SUPPLIED DATA

--- START ---

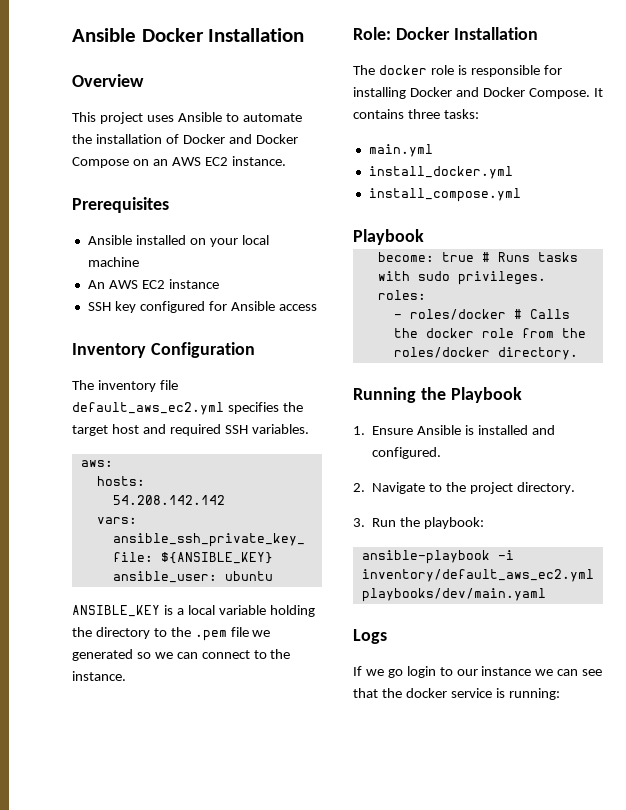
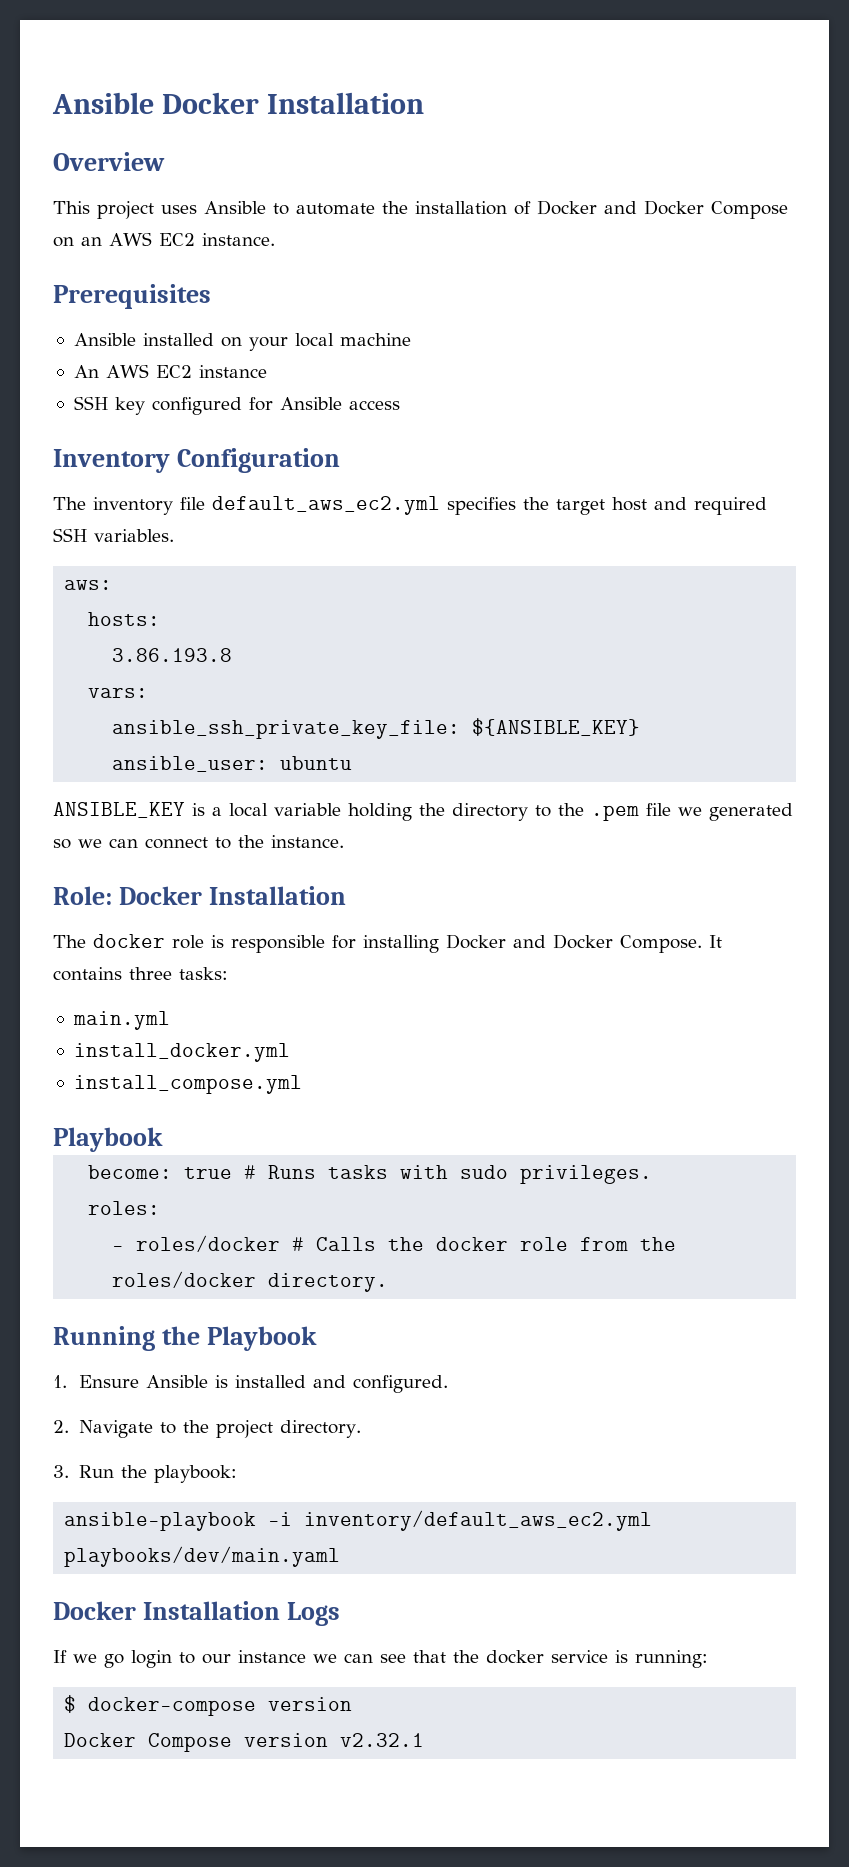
- 54.208.142.142
+ 3.86.193.8
- Logs
+ Docker Installation Logs
+ $ docker-compose version
+ Docker Compose version v2.32.1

--- END ---

Going through the listing above, copy out every line that has the string "version".

RESPONSE TO THIS TASK
+ $ docker-compose version
+ Docker Compose version v2.32.1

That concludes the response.